Problem with .name notation

Hey guys so I’m having a problem with this .name notation. It’s supposed to be connected to the name I set for it at the top of the primary class Pets. Im trying to call it but its not being recognized.

What fixes does the error offer when you expand the little red line?

It’s just saying it needs a ; after the name or saying it needs { because it thinks its gonna be a function and a (). Its not a func and I’ll give u a comparison of what I’m working on in the morning

Hi @David_Clark

It looks like there is 6(!) errors for the same line…
Can it be a problem of typo in your Class “Tamagatchi()”?
Could you post the full code to help further?

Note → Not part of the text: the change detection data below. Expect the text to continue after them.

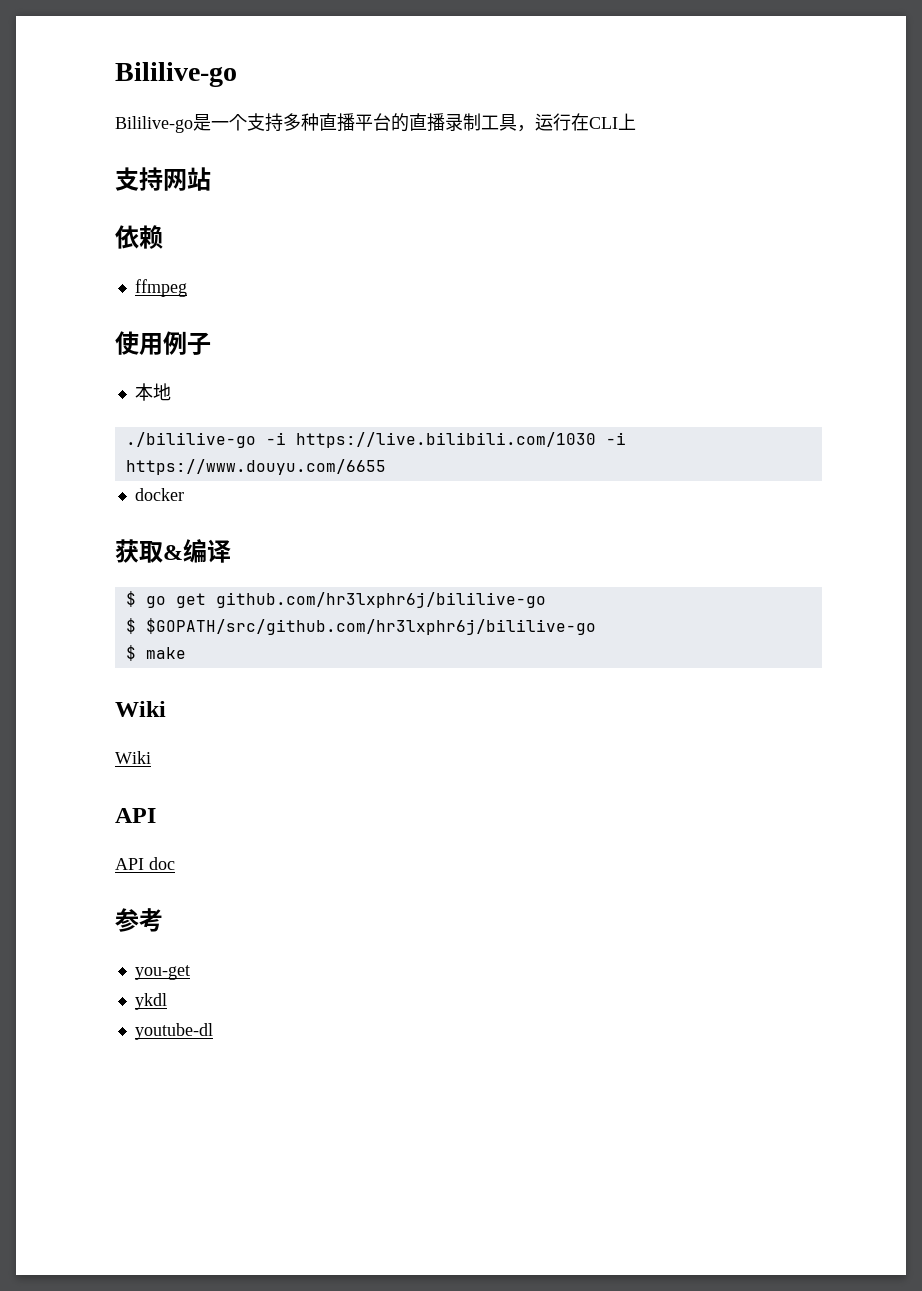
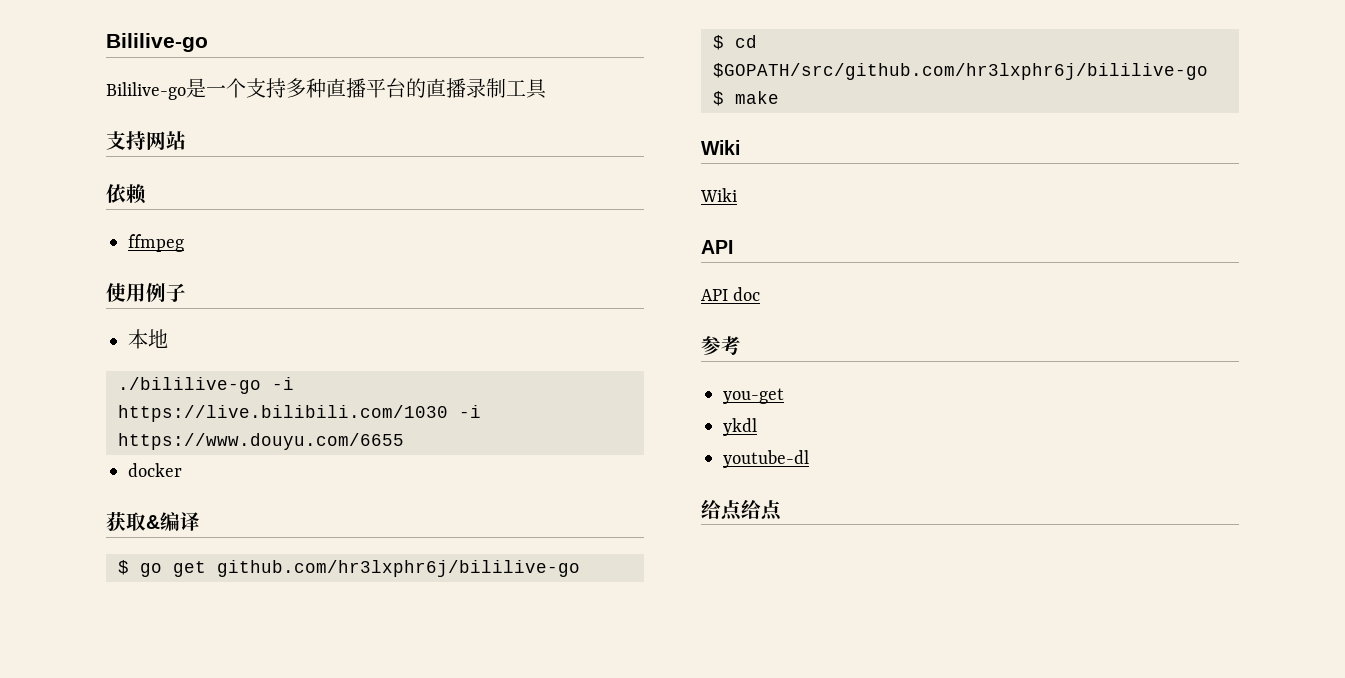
[517,113,636,132] ，运行在CLI上 -> (547, 89) none
(136, 626) none -> [735,35,757,48] cd
(213, 1031) none -> [701,499,782,521] // 给点给点

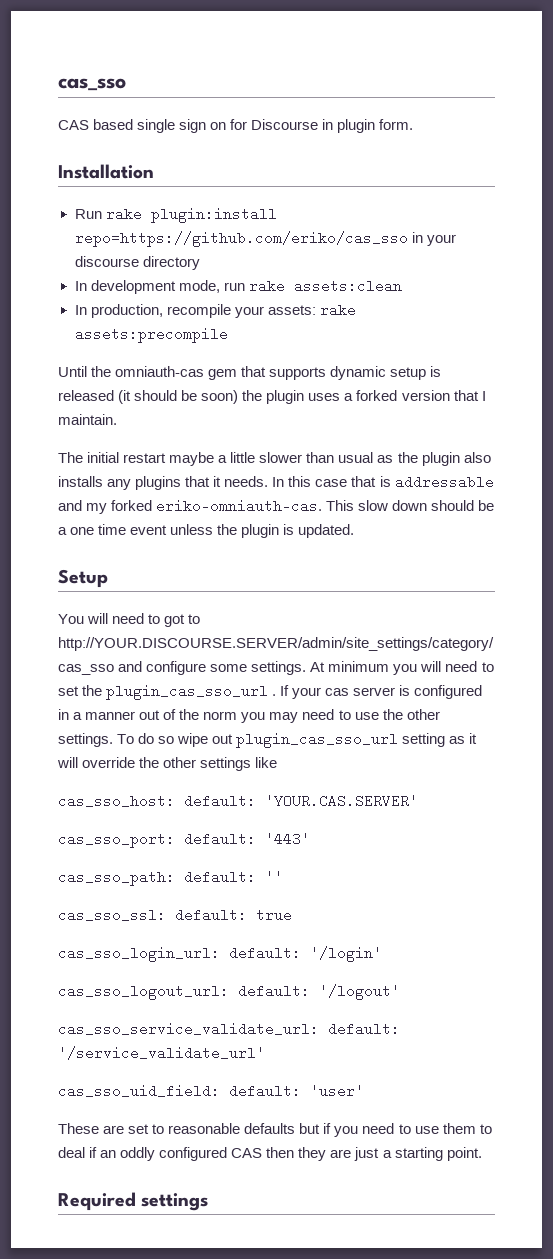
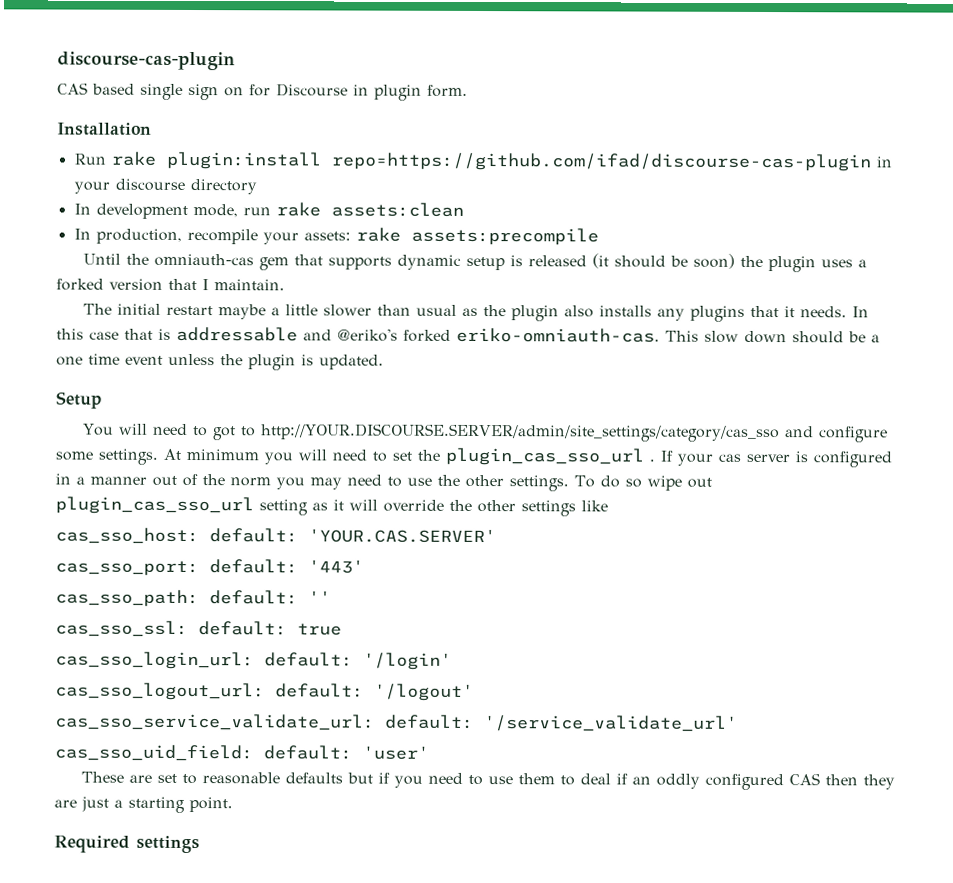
[58,78,126,91] cas_sso -> [57,51,235,71] discourse-cas-plugin
[74,231,408,247] repo=https://github.com/eriko/cas_sso -> [330,152,872,172] repo=https://github.com/ifad/discourse-cas-plugin
[86,503,108,514] my -> [337,328,398,342] @eriko's

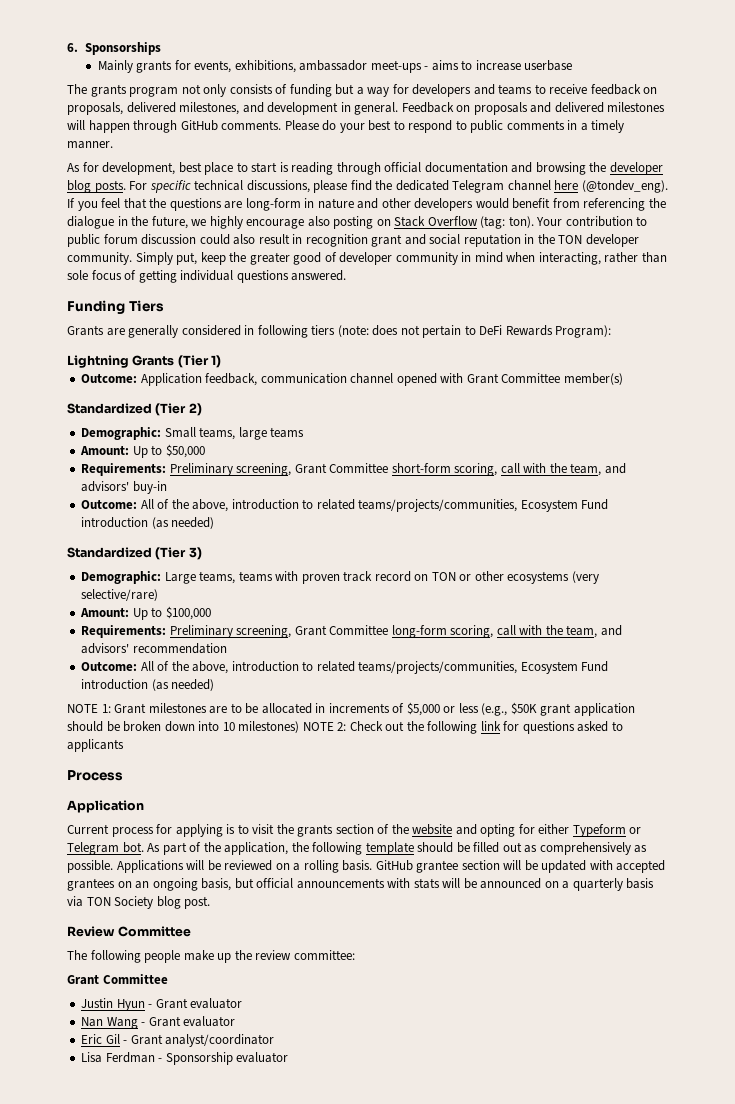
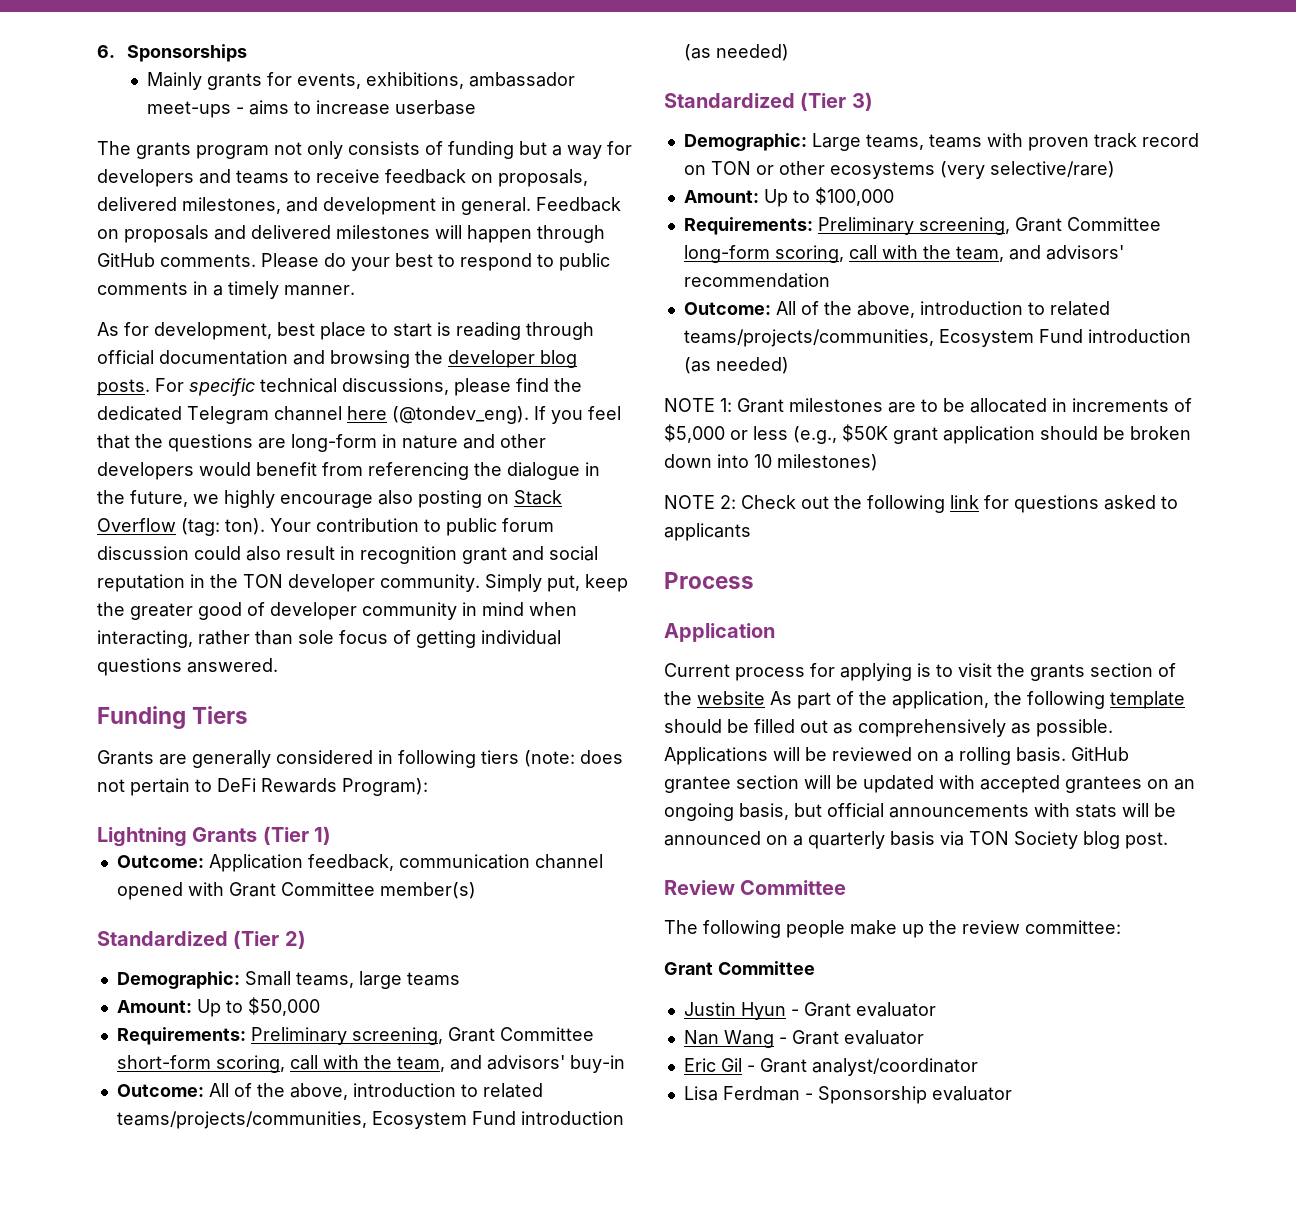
(300, 727) none -> (878, 462) //
[455,824,642,837] [67,842,144,855] and opting for either Typeform or Telegram bot. -> (765, 698) none

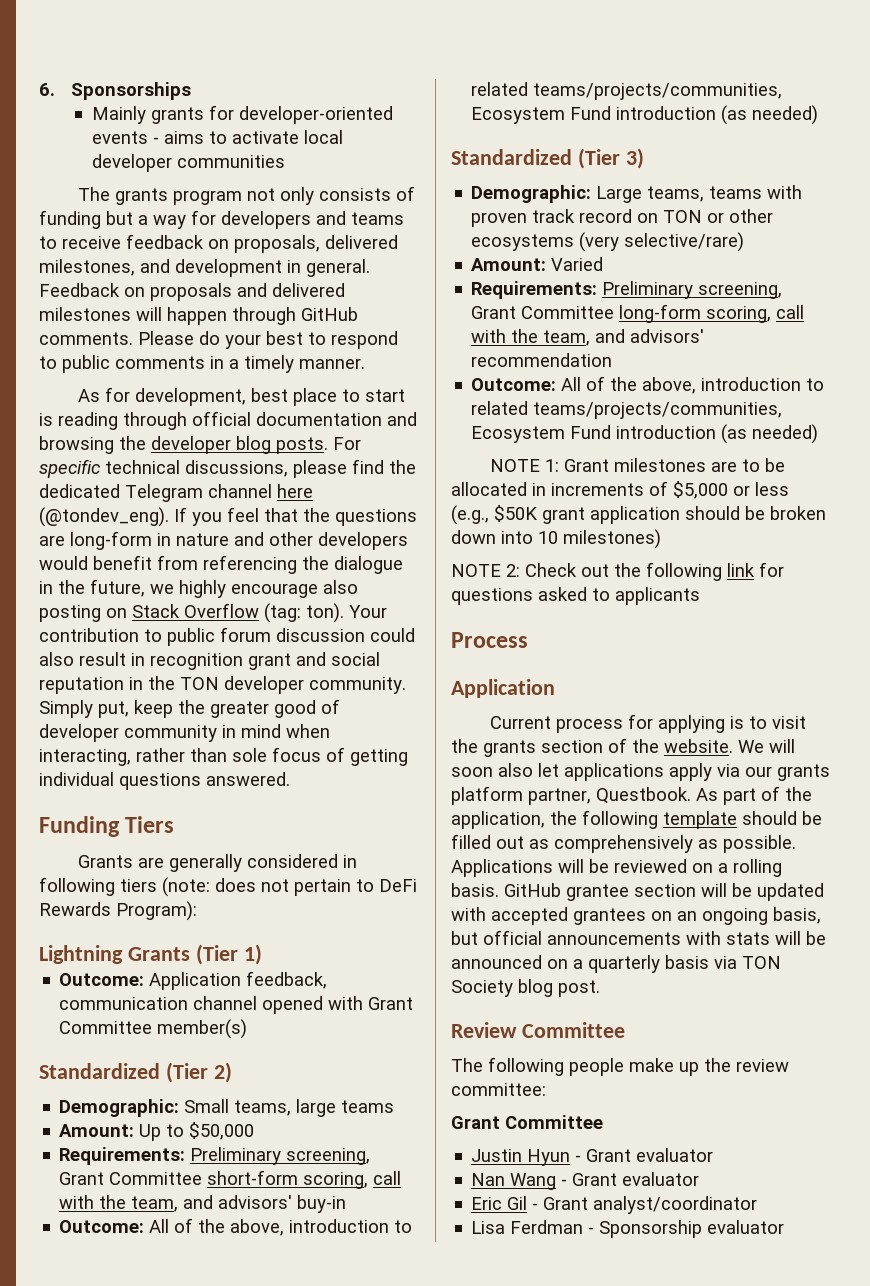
[296,72,575,89] [146,100,476,118] events, exhibitions, ambassador meet-ups - aims to increase userbase -> [238,106,393,124] [91,130,343,144] [91,154,285,172] developer-oriented events - aims to activate local developer communities
[763,187,894,207] Up to $100,000 -> [551,257,604,271] Varied
[697,691,765,705] website -> [664,739,795,753] [451,763,830,781] [451,786,691,805] website. We will soon also let applications apply via our grants platform partner, Questbook.

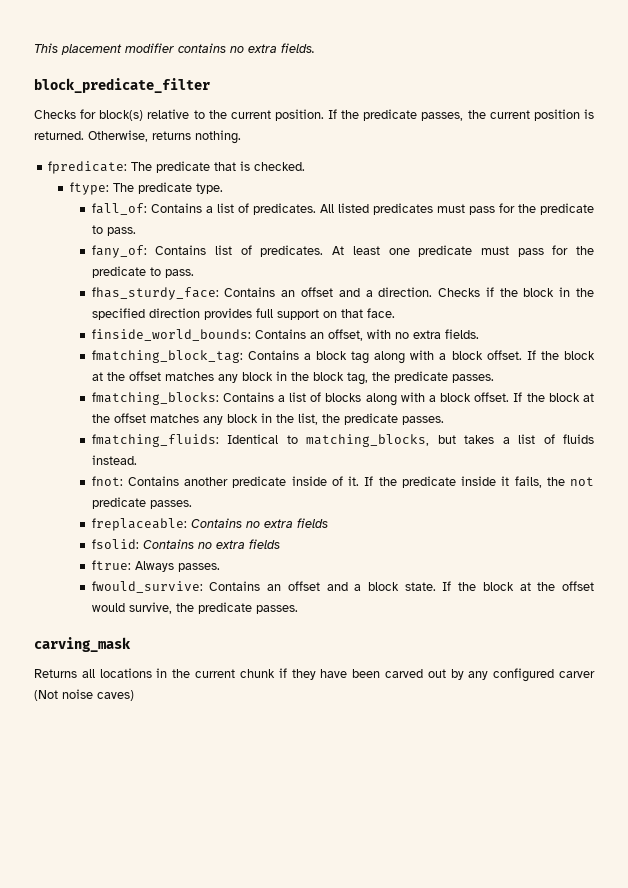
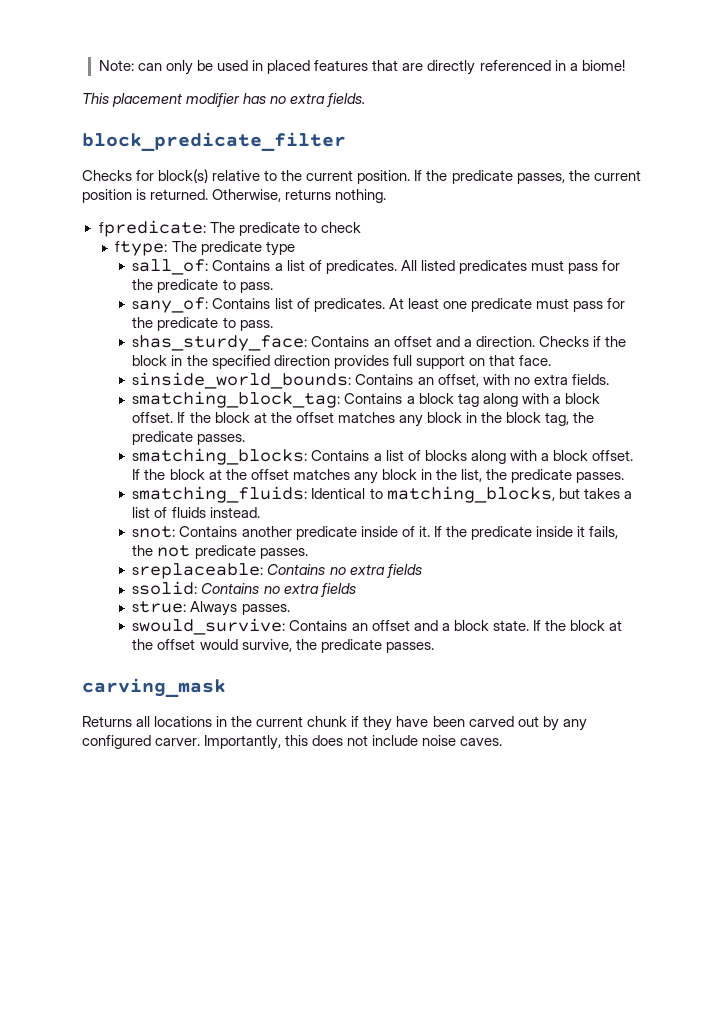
(34, 48) none -> [98,60,625,75] Note: can only be used in placed features that are directly referenced in a biome! //
[178,43,226,53] contains -> [243,93,267,104] has
[214,161,306,171] that is checked. -> [303,222,361,233] to check
[195,183,223,194] [91,203,147,215] type. // fall_of: -> [265,241,295,256] [132,259,209,275] type // sall_of:
[91,245,147,258] fany_of: -> [132,297,209,313] sany_of:
[91,287,219,300] fhas_sturdy_face: -> [132,335,308,351] shas_sturdy_face:
[91,329,251,341] finside_world_bounds: -> [132,372,352,389] sinside_world_bounds:
[91,350,243,363] fmatching_block_tag: -> [132,391,341,408] smatching_block_tag:
[91,392,219,405] fmatching_blocks: -> [132,448,308,465] smatching_blocks:
[91,434,219,447] fmatching_fluids: -> [132,486,308,503] smatching_fluids:
[91,476,123,486] fnot: -> [132,526,176,538] snot:
[91,518,328,531] [91,539,280,549] [91,560,131,570] freplaceable: Contains no extra fields // fsolid: Contains no extra fields // ftrue: -> [132,563,422,579] [132,581,356,597] [132,601,187,613] sreplaceable: Contains no extra fields // ssolid: Contains no extra fields // strue:
[91,581,203,593] fwould_survive: -> [132,618,286,635] swould_survive:
[559,671,595,678] [34,689,134,701] carver (Not noise caves) -> [155,735,503,750] carver. Importantly, this does not include noise caves.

PS: Not related to the problem but it should be Tamagotchi if you are referring to the digital pet as tamago means egg in japanese

This is the code to compare mine to.

var game = Tamagotchi()

game.name = “bunny”

for _ in 1…15 {

game.play()

game.feed()

game.clean()

game.sleep()

game.check()

}

game.getAge()

But above, how do you create the class Tamagotchi()?

Its a subclass of Pets Tamagotchi: Pets {

Without knowing how Pets() and Tamagotchi() classes have been defined, I think it will be difficult to help.

Thanks!

On line 162 from your first screenshot, you have the closing curly bracket of your class Tamagotchi:Pets which should have been closed on line 145.

1 Like

Also, the semicolon are not necessary at the end of each lines in Swift - but you might have added them when Xcode was throwing the error…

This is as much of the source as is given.